Cannock Chase Radio FM
- Cannock; England;
- Broadcast area: Cannock Chase District
- Frequencies: 89.6 MHz, 89.8 MHz, 94.0 MHz

Programming
- Format: Community Radio

Ownership
- Owner: Andrew Raymond Buck

History
- First air date: 15 November 2014

Links
- Website: https://cannockchaseradio.co.uk/

= Cannock Chase Radio =

Radio station in Staffordshire, England

Cannock Chase Radio FM is a community radio station, broadcasting to Cannock Chase District in Staffordshire, England. The station's tagline is "The Greatest Hits and So Much More!" and it has been broadcasting online since 15 November 2014 from studios in Bridgtown, Cannock.

Cannock Chase Radio launched on FM on 30 March 2018 with 89.6 MHz being used in Rugeley and 94.0 MHz in Cannock. The station started broadcasting on 89.8 MHz in November 2020 to Burntwood, Lichfield and Brownhills.

== History ==
Cannock Chase Radio was created by Rob, Jane, and James Hughes, who felt that the area needed a radio station of its own.
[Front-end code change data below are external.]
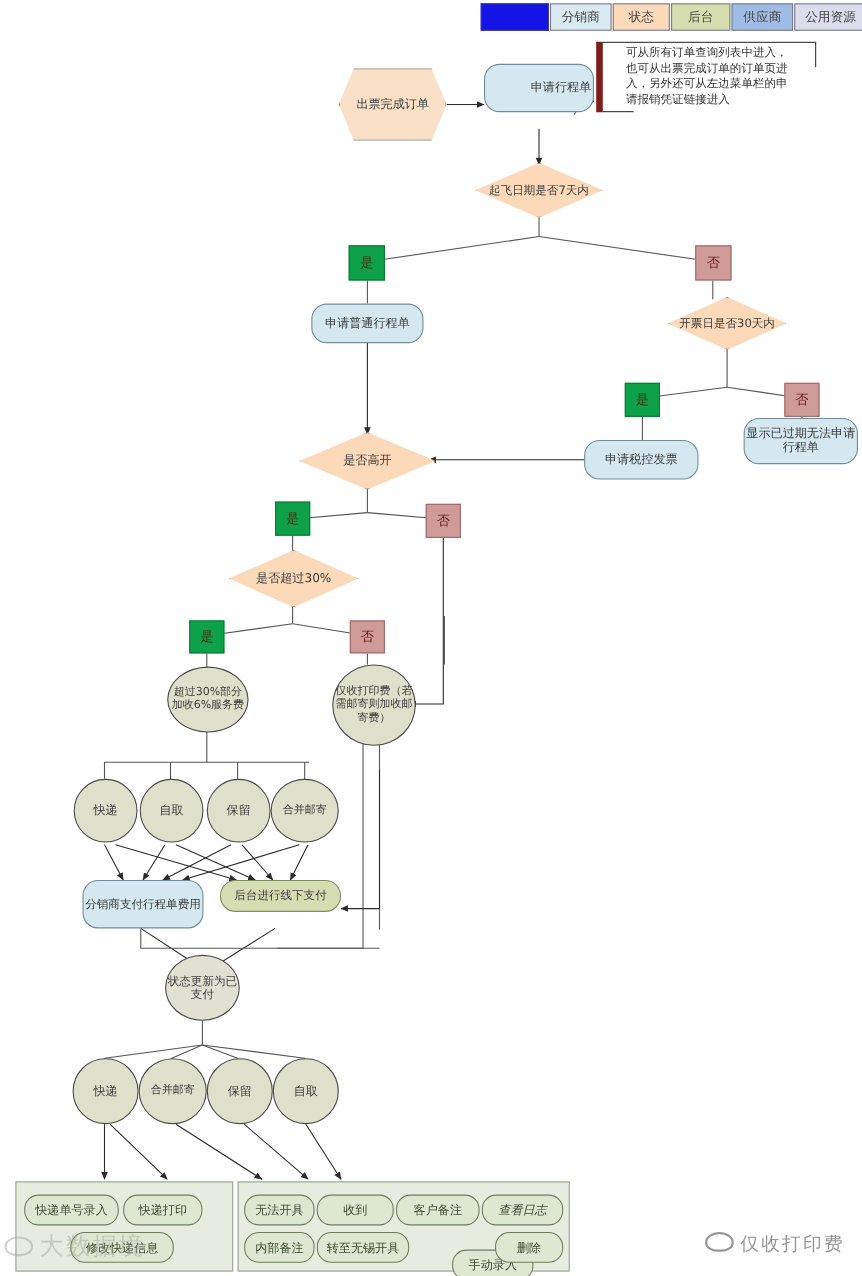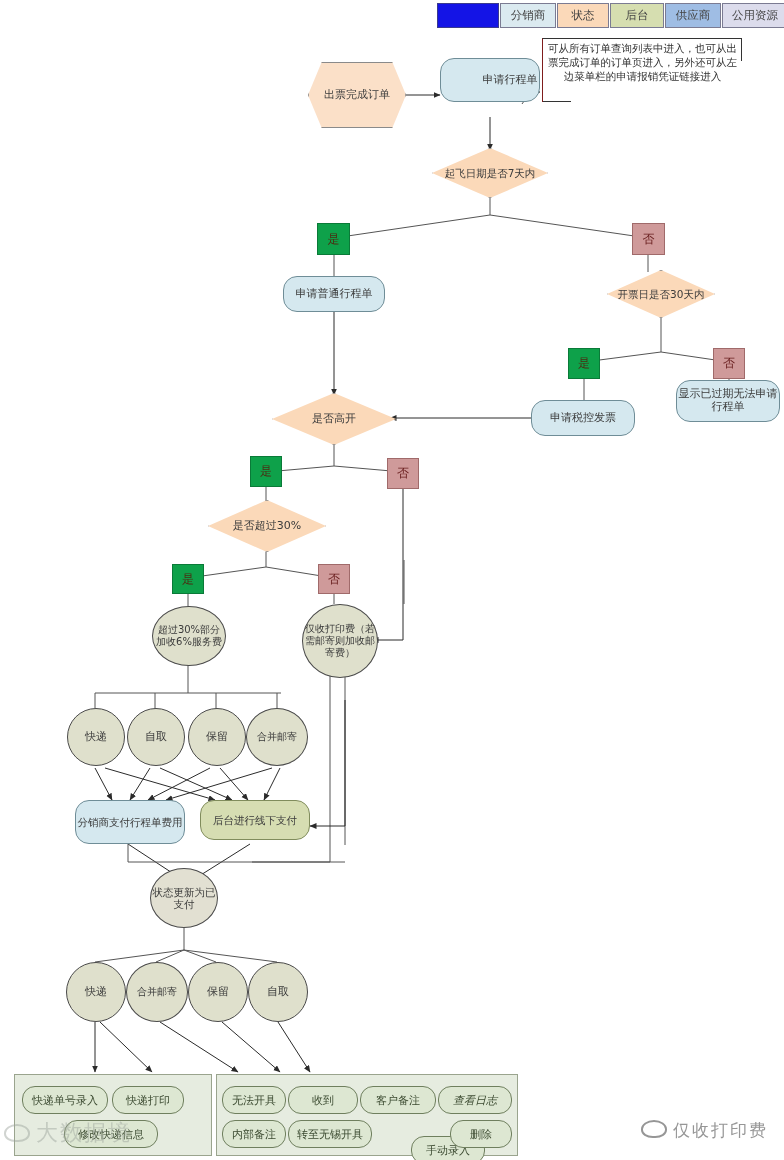--- a/index.html
+++ b/index.html
@@ -40,8 +40,8 @@
 
   
   .note{position:absolute;z-index:5;font-size:10.5px;color:#333;line-height:1.35;
-        text-align:center;padding:2px 2px;box-sizing:border-box;
-        border-left:1px solid #7f1d1d;border-top:1px solid #333;background:transparent;}
+        text-align:left;padding:2px 21px;box-sizing:border-box;
+        border-left:6px solid #7f1d1d;border-top:1px solid #333;background:transparent;}
   .note .nb{position:absolute;left:0;bottom:0;width:28px;border-bottom:1px solid #333;}
   .note .nr{position:absolute;right:0;top:0;height:22px;border-right:1px solid #333;}
 

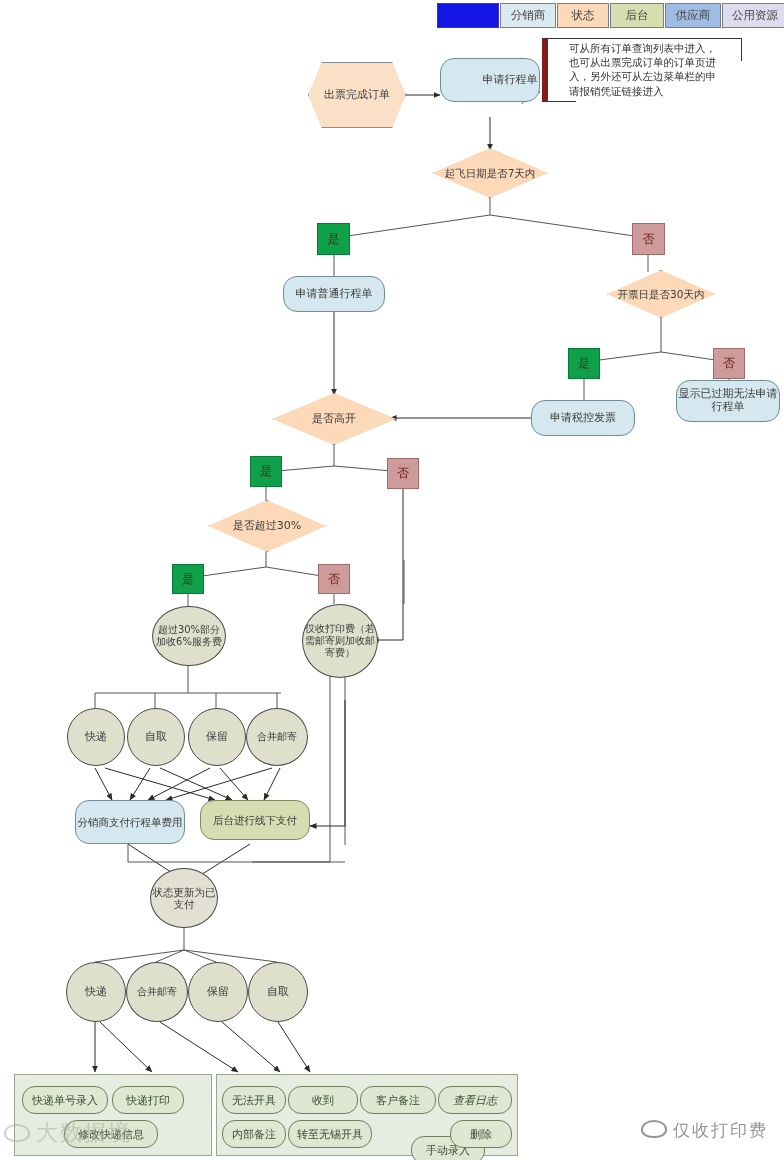--- a/index.html
+++ b/index.html
@@ -210,7 +210,7 @@
 
   <div class="node roundrect" style="left:75px;top:800px;width:110px;height:44px;font-size:10.5px;">分销商支付行程单费用</div>
 
-  <div class="node roundrect olive" style="left:200px;top:800px;width:110px;height:40px;font-size:10.5px;">后台进行线下支付</div>
+  <div class="node roundrect olive" style="left:200px;top:800px;width:110px;height:29px;font-size:10.5px;">后台进行线下支付</div>
 
   <div class="node ellipse beige" style="left:150px;top:868px;width:68px;height:60px;font-size:10.5px;">状态更新为已支付</div>
 

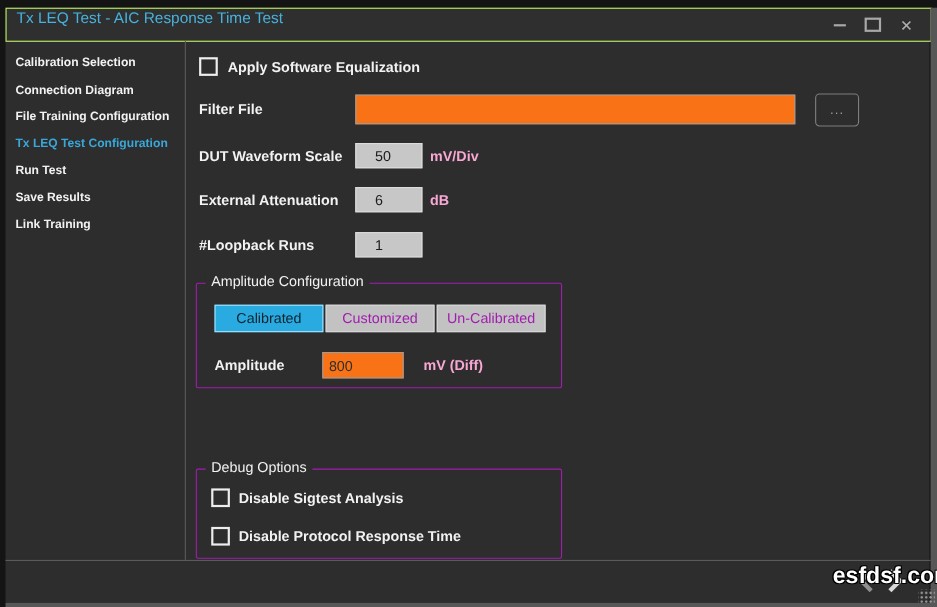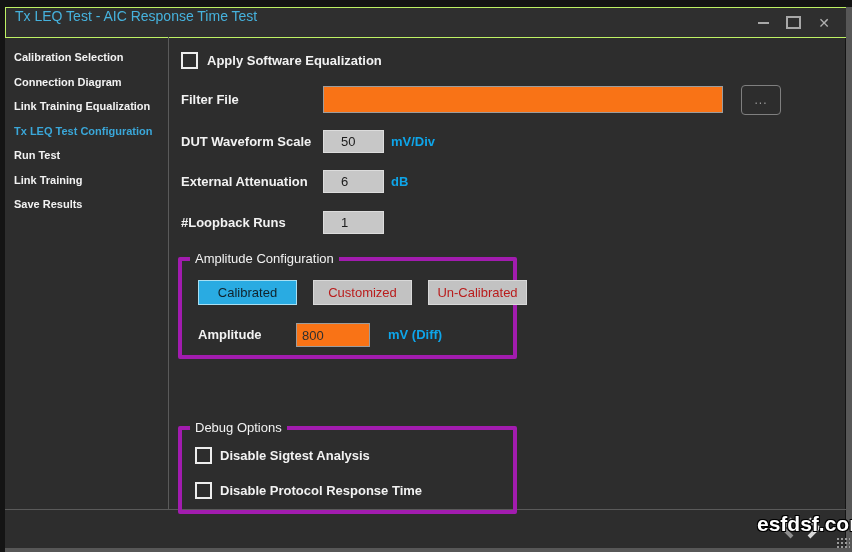--- a/index.html
+++ b/index.html
@@ -94,7 +94,7 @@
 <div class="abs" id="sidebar">
   <div class="nav-item">Calibration Selection</div>
   <div class="nav-item">Connection Diagram</div>
-  <div class="nav-item">Link Training Equalization</div>
+  <div class="nav-item">File Training Configuration</div>
   <div class="nav-item active">Tx LEQ Test Configuration</div>
   <div class="nav-item">Run Test</div>
   <div class="nav-item">Link Training</div>

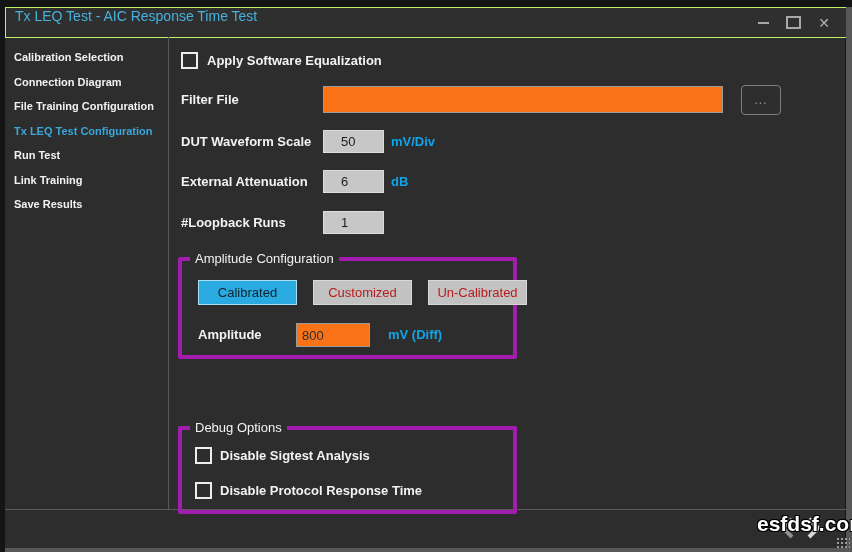--- a/index.html
+++ b/index.html
@@ -27,7 +27,7 @@
   .nav-item.active{color:#3aa7d9;}
   
   .flabel{color:#f2f2f2;font-size:13px;font-weight:600;white-space:nowrap;}
-  .unit{color:#0ea5e9;font-size:13px;font-weight:600;white-space:nowrap;}
+  .unit{color:#f9a8d4;font-size:13px;font-weight:600;white-space:nowrap;}
   .cb{width:13px;height:13px;border:2px solid #ededed;background:transparent;flex:0 0 auto;}
   .txt{box-sizing:border-box;background:#c7c7c7;border:1px solid #dcdcdc;
        color:#1c1c1c;font-size:13px;padding:0 5px;font-family:"Liberation Sans",sans-serif;}

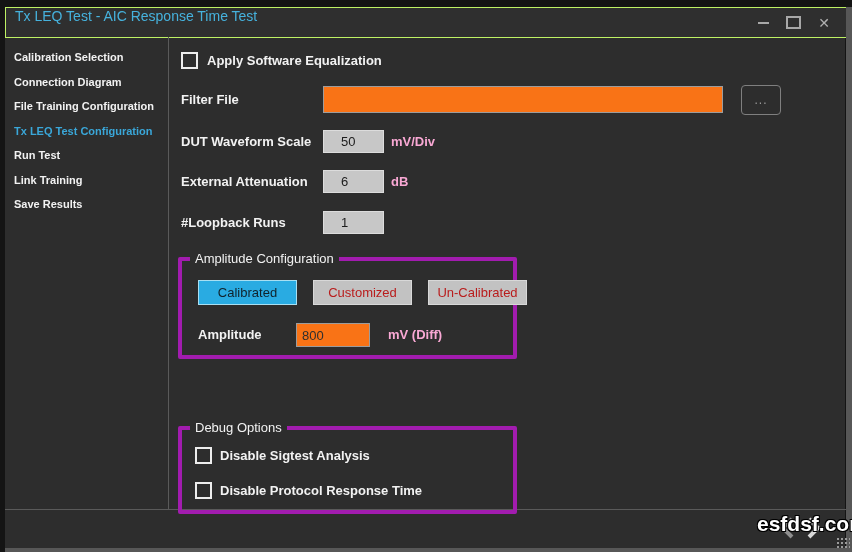--- a/index.html
+++ b/index.html
@@ -97,8 +97,8 @@
   <div class="nav-item">File Training Configuration</div>
   <div class="nav-item active">Tx LEQ Test Configuration</div>
   <div class="nav-item">Run Test</div>
+  <div class="nav-item">Save Results</div>
   <div class="nav-item">Link Training</div>
-  <div class="nav-item">Save Results</div>
 </div>
 
 <div class="abs" id="eq-row">

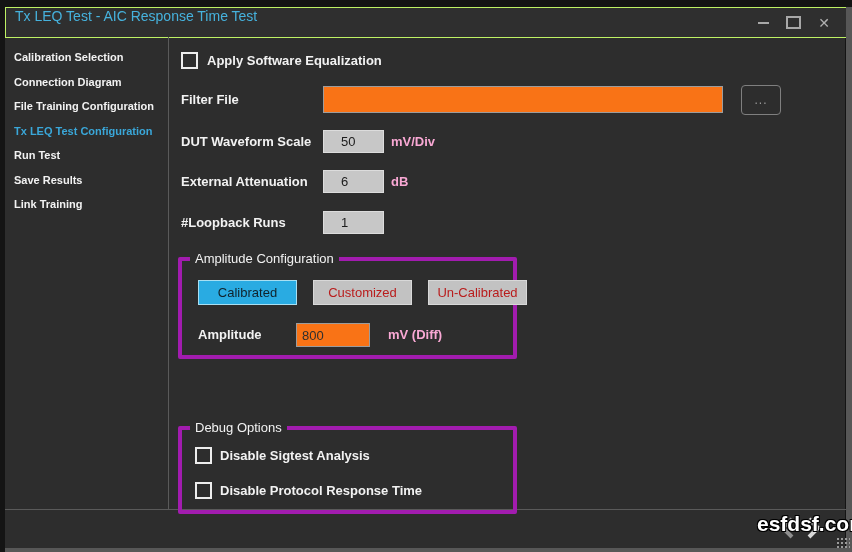--- a/index.html
+++ b/index.html
@@ -43,7 +43,7 @@
   .num-input{width:61px;height:23px;padding-left:17px;}
   .num-unit{height:23px;line-height:23px;}
   
-  .groupbox{border:4px solid #a21caf;border-radius:2px;background:transparent;}
+  .groupbox{border:1px solid #a21caf;border-radius:2px;background:transparent;}
   .legend{position:absolute;top:-10px;left:8px;background:#2d2d2d;padding:0 5px;
           color:#f2f2f2;font-size:13px;font-weight:400;white-space:nowrap;}
   #group-amp{left:178px;top:257px;width:331px;height:94px;}

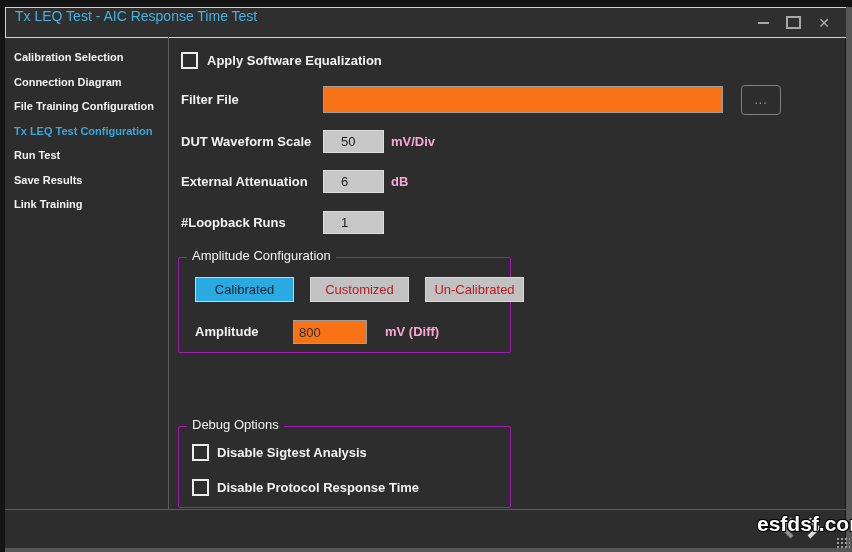--- a/index.html
+++ b/index.html
@@ -47,7 +47,7 @@
   .legend{position:absolute;top:-10px;left:8px;background:#2d2d2d;padding:0 5px;
           color:#f2f2f2;font-size:13px;font-weight:400;white-space:nowrap;}
   #group-amp{left:178px;top:257px;width:331px;height:94px;}
-  #amp-btn-row{left:16px;top:19px;display:flex;gap:16px;}
+  #amp-btn-row{left:16px;top:19px;display:flex;gap:2px;}
   .seg-btn{width:99px;height:25px;box-sizing:border-box;border:1px solid #d8d8d8;
            background:#c2c2c2;color:#b91c1c;font-size:13px;display:flex;
            align-items:center;justify-content:center;cursor:default;}

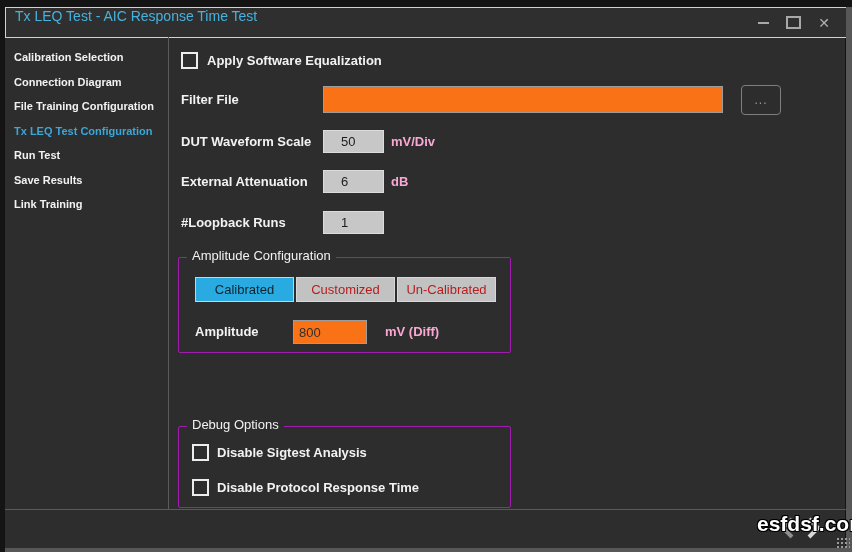--- a/index.html
+++ b/index.html
@@ -49,7 +49,7 @@
   #group-amp{left:178px;top:257px;width:331px;height:94px;}
   #amp-btn-row{left:16px;top:19px;display:flex;gap:2px;}
   .seg-btn{width:99px;height:25px;box-sizing:border-box;border:1px solid #d8d8d8;
-           background:#c2c2c2;color:#b91c1c;font-size:13px;display:flex;
+           background:#c2c2c2;color:#a21caf;font-size:13px;display:flex;
            align-items:center;justify-content:center;cursor:default;}
   .seg-btn.selected{background:#29abe2;border-color:#a8dff2;color:#10222b;}
   #amp-label{left:16px;top:62px;height:24px;line-height:24px;}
Many radio stations cover the area, but they felt that the Cannock Chase District was overlooked in terms of radio. Therefore, the trio decided to launch a radio station dedicated exclusively to the area.

During September and October 2014, premises were found in Kingston Court Cannock, opposite the Electric Palace Cinema. The station has since moved to premises in Bridgtown, Cannock.

== Presenters ==
Presenters change from time to time; current presenters are listed on the Cannock Chase Radio web site.

== Availability ==
Cannock Chase Radio can be heard on FM, online, on TuneIn, on Alexa and on the stations own IOS and Android Apps.